_WHAT THE TASK ASKS:_
Output the data word for word, dropping every image.

★ ★ ★ ★ ★

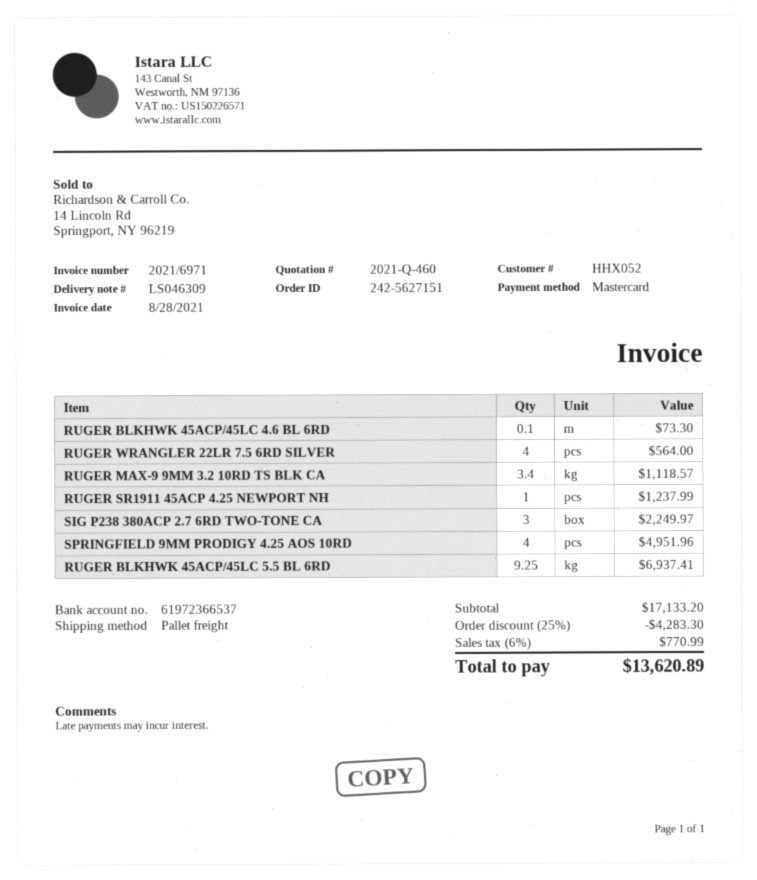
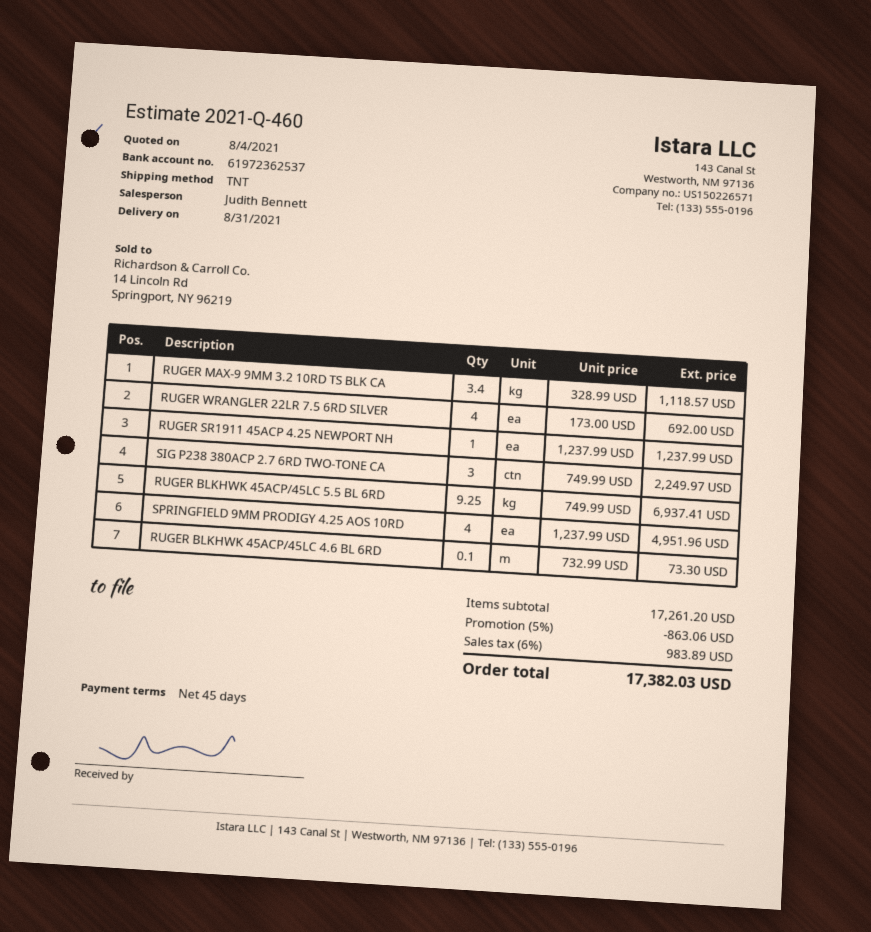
bank account: 61972366537 -> 61972362537
shipping method: pallet freight -> TNT
RUGER WRANGLER 22LR 7.5 6RD SILVER: 4 for 564.00 -> 4 for 692.00
subtotal: 17133.20 -> 17261.20
discount: 25% = 4283.30 -> 5% = 863.06
tax: 6% = 770.99 -> 6% = 983.89
total: 13620.89 -> 17382.03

★ ★ ★ ★ ★

_RESPONSE:_
bank account: 61972366537 -> 61972362537
shipping method: pallet freight -> TNT
RUGER WRANGLER 22LR 7.5 6RD SILVER: 4 for 564.00 -> 4 for 692.00
subtotal: 17133.20 -> 17261.20
discount: 25% = 4283.30 -> 5% = 863.06
tax: 6% = 770.99 -> 6% = 983.89
total: 13620.89 -> 17382.03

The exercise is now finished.